Ticino Tribunale di appello diritto civile La Camera di esecuzione e fallimenti 06.12.2017 15.2017.85

6 décembre 2017·Italiano·Tessin·Tribunale di appello diritto civile La Camera di esecuzione e fallimenti·HTML·1,018 mots·~5 min·5

Résumé

Autorizzazione ad affittare parte del fondo gravato dal pegno da realizzare (posteggi e cantine) durante la procedura di realizzazione.

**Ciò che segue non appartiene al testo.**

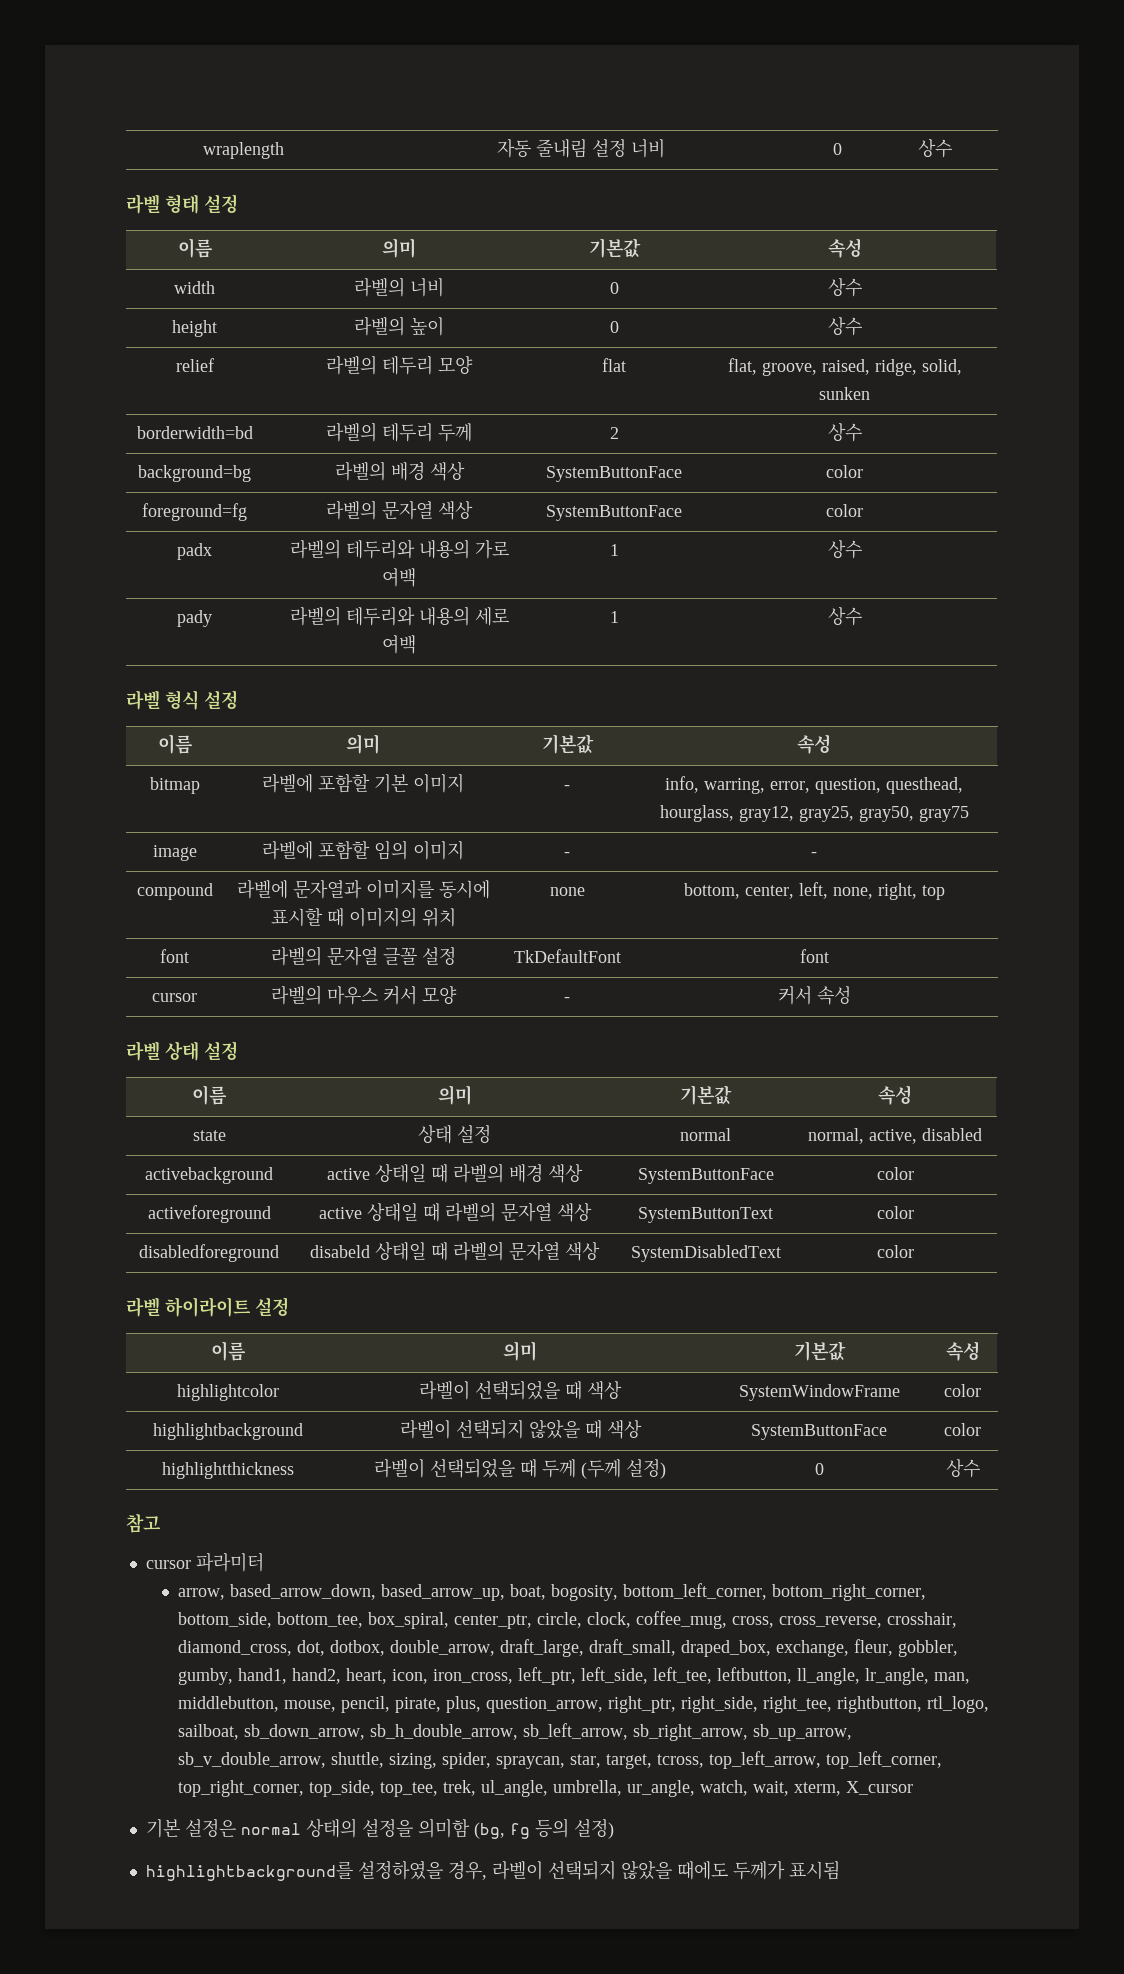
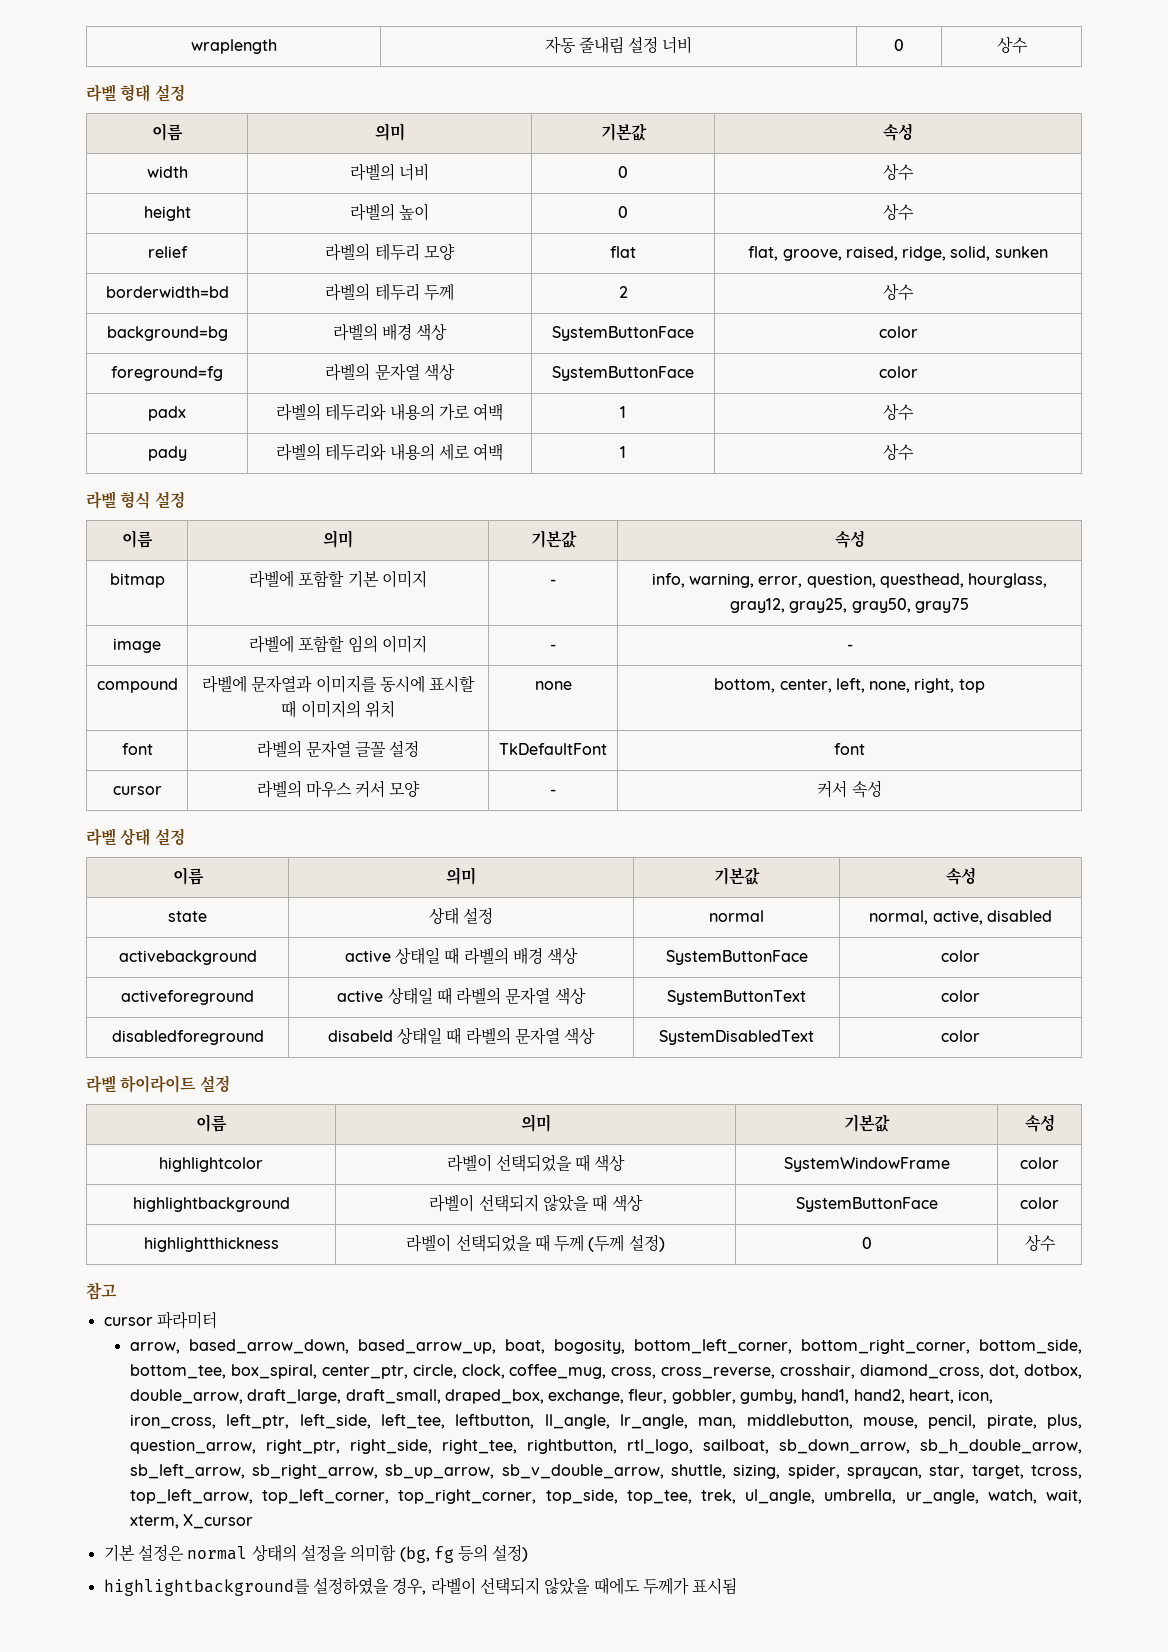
[704,778,765,794] warring, -> [689,573,755,588] warning,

Opportunità

Texte intégral

Incarto n. 15.2017.85

Lugano 6 dicembre 2017  

In nome della Repubblica e Cantone Ticino  

La Camera di esecuzione e fallimenti del Tribunale d’appello quale autorità di vigilanza

composta del giudice:

Jaques, presidente

vicecancelliere:

Cortese

statuendo nella composizione a giudice unico (art. 48b LOG) sul ricorso 20 ottobre 2017 della

RI 1 (patrocinata dall’__________ RA 1, __________)  

contro

l’operato dell’Ufficio di esecuzione di Locarno, o meglio contro l’autorizzazione ad affittare il fondo gravato dal pegno da realizzare rilasciata il 9 ottobre 2017 nell’esecu­­zione n. __________ promossa contro la ricorrente dalla

PI 1, __________ (patrocinata dalla __________ RA 2, __________)  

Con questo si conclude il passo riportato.